Francisco’s mother, Maria, testified that on the evening of August 3, she was home and heard Francisco talking loudly. When she went outside, Francisco was on the stairs of the apartment building talking on a cell phone. There were two other men nearby in the apartment parking lot. Her son said something to the two men, and one of them yelled back “Riverside 707.” The man was “a small guy. He was White. He had a red cap. And a white T-shirt with red numbers on [it].” She later clarified that both men were Hispanic, but that one was darker than the other. Then Gomez and Zendejas came downstairs. Gomez was carrying “a small stick” and Zendejas was carrying nunchucks and a sword. They began arguing with the men in the parking lot and Zendejas “ran after” the two men. “[A]fter a few minutes both of them came back, but there were not two people any more. There were more than ten guys.” The darker skinned of the original two men hit Gomez with a golf club. Others in the group were carrying beer bottles and sticks. After Gomez fell, “several of the men came and kicked him . . . [o]n his body, on the head, everywhere.” Maria “came in between because they were hitting him and he was unconscious.” The man in the red cap was standing on the sidewalk holding “a big stick.” ”He already had hit [Gomez]. And he was on the sidewalk . . . And he was coming back to hit [Gomez] again. It was when I came in. I said to him, do not hit him because he is unconscious.”

Calderon is partially African-American and has a dark complexion.

Saira, Maria’s daughter, testified that she was inside with her mother and heard her brother outside speaking loudly on the phone. Saira and Maria went outside and saw Francisco coming down the stairs. Two men were in the parking lot and one was “saying Riverside 707.” That man was wearing a white jersey with red letters and a red hat. Maria and Francisco went inside and Saira asked the men to leave.

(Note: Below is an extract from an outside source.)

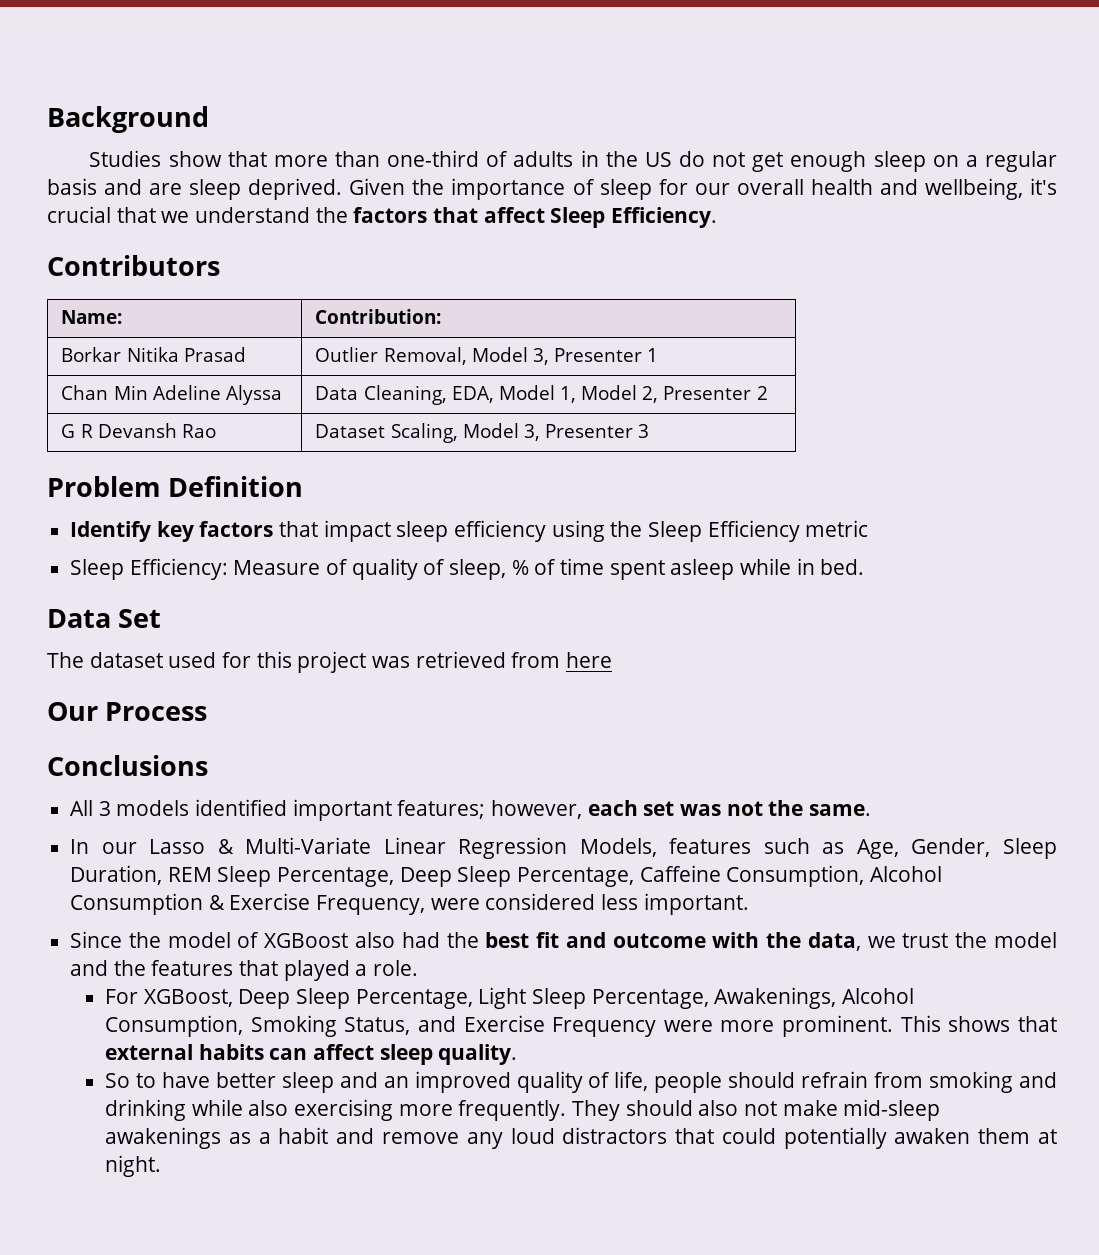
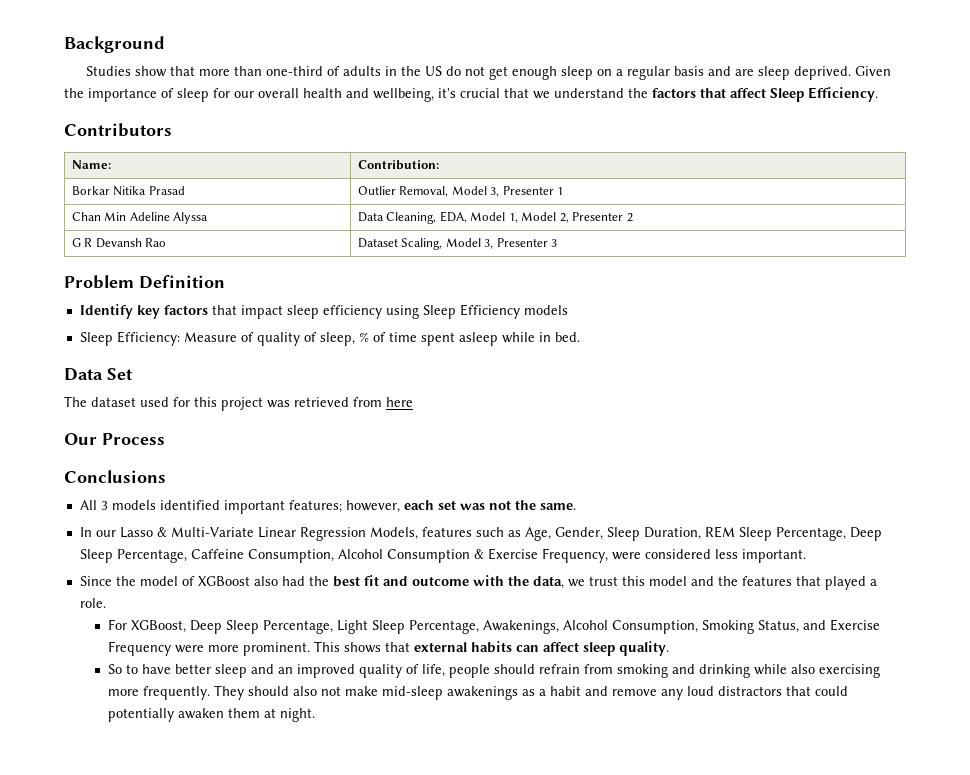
- Identify key factors that impact sleep efficiency using the Sleep Efficiency metric
+ Identify key factors that impact sleep efficiency using Sleep Efficiency models
- Since the model of XGBoost also had the best fit and outcome with the data, we trust the model and the features that played a role.
+ Since the model of XGBoost also had the best fit and outcome with the data, we trust this model and the features that played a role.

They continued to yell “Riverside 707” “[a]nd that’s when Hector [Zendejas] came down. . . . [Then] the two guys started running.” When Saira made her report to the police, she identified the men as “two Norteños,” based on “[t]he way they were talking and the way that they were dressed, . . . they were saying 707 Riverside, and . . . it’s all about Norte, and all of that.”

Ignacio Sanchez testified that on that evening he was near Giovannoni’s Market when Estrada approached and asked what he was doing and if he was “walking the streets at night.” Sanchez pushed Estrada away. Sanchez stated that Estrada “started getting up in my face,” i.e., that he was “standing too close and kind of challenging [him] to a fight.” Estrada asked Sanchez, “What’s your bang?” or “Whatcha bang?” He explained that this phrase meant “what do you claim. Like what set you are from.” It also meant “whether you claim Norteño or Sureño.” Sanchez thought Estrada was intoxicated. He stated that Estrada hung out with both Norteños and Sureños. A few hours later, Sanchez became aware of yelling and screaming coming from the apartments where Gomez was hurt. He saw Estrada and another man running away. Estrada then returned with the original man and four others. A fight ensued. Someone asked Sanchez who was being beaten and he replied that it was “one of the Sureños” because he was wearing blue, as were the other people who had emerged from the apartment building.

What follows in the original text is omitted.